More than half of Massachusetts’ unemployment is caused by people who have not been able to collect their unemployment taxes, according to data released by the state’s Department of Revenue and posted to the department’s website Friday.
The state collects about $12 billion in unpaid taxes annually, according the Department of Finance.
That figure includes tax refunds and the amount of tax that people owe on wages, as well as unpaid income taxes, interest and penalties.
But a large chunk of the money that the state is missing is owed to people who are on unemployment insurance, or who were once on the job but have lost their jobs due to the economic downturn, said Julie Schatzberg, a spokesperson for the Department.
The state’s unemployment insurance program is set to expire at the end of the year, meaning millions of people who were previously working may have their benefits canceled.
Schatzberg said the Department is working to provide additional information to help individuals determine if they qualify for unemployment benefits, as the state does not collect unemployment tax payments on individuals who do not currently have jobs.
While it may seem counterintuitive, unemployment benefits may not be a permanent solution, said Schatzenberg.
The unemployment benefit does not allow people to work and get their wages paid until they are back on their feet.
But for people who don’t have a job, it can provide a sense of relief, especially if they can keep their benefits for up to a year, she said.
Schultzberg said that, for most people, the unemployment benefits that they receive are temporary and not permanent.
She said that people with unemployment benefits are not entitled to take the state unemployment insurance to the bank, which is required to take cash deposits for unemployment insurance.
Schulzberg said her department has received hundreds of complaints about the lack of payment for people on unemployment benefits since the state began releasing unemployment data in October.
The department is working with the state to determine if there is any way to make payments more permanent, she added.
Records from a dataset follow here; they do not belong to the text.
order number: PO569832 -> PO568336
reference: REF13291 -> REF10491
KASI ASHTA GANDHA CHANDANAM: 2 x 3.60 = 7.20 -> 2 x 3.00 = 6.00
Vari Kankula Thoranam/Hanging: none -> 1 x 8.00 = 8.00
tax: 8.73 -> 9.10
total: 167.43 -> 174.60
The unemployment tax refund issue is not unique to Massachusetts.
In many states, employers who do file a tax return do not pay taxes on the wages and tips earned by employees, according a report from the National Employment Law Project.
The National Employment Partnership said that the unemployment tax refunds that workers are owed from their employers are not refundable and therefore are not counted toward a worker’s federal tax return.
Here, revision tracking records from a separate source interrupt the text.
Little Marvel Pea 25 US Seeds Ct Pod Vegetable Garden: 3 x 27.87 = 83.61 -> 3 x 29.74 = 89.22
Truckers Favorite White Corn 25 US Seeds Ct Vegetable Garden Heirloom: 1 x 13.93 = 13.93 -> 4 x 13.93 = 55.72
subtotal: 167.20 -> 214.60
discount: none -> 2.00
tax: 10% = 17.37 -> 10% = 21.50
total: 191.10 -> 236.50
The NELP’s report also said that workers in the U.S. economy can also lose up to $4,000 in unemployment benefits if they are not eligible for unemployment taxes.
The tax refunds are meant to offset the costs of unemployment insurance and other assistance programs, and workers should not be forced to take out unemployment insurance in order to collect unemployment taxes,” the report states.
However, the National Economic Council, an economic think tank that advocates for low-income workers, said in a statement that many states do not follow that guidance.
The Taxpayer Advocate’s Office, a nonpartisan advocacy group that represents tax payers, did not immediately respond to a request for comment.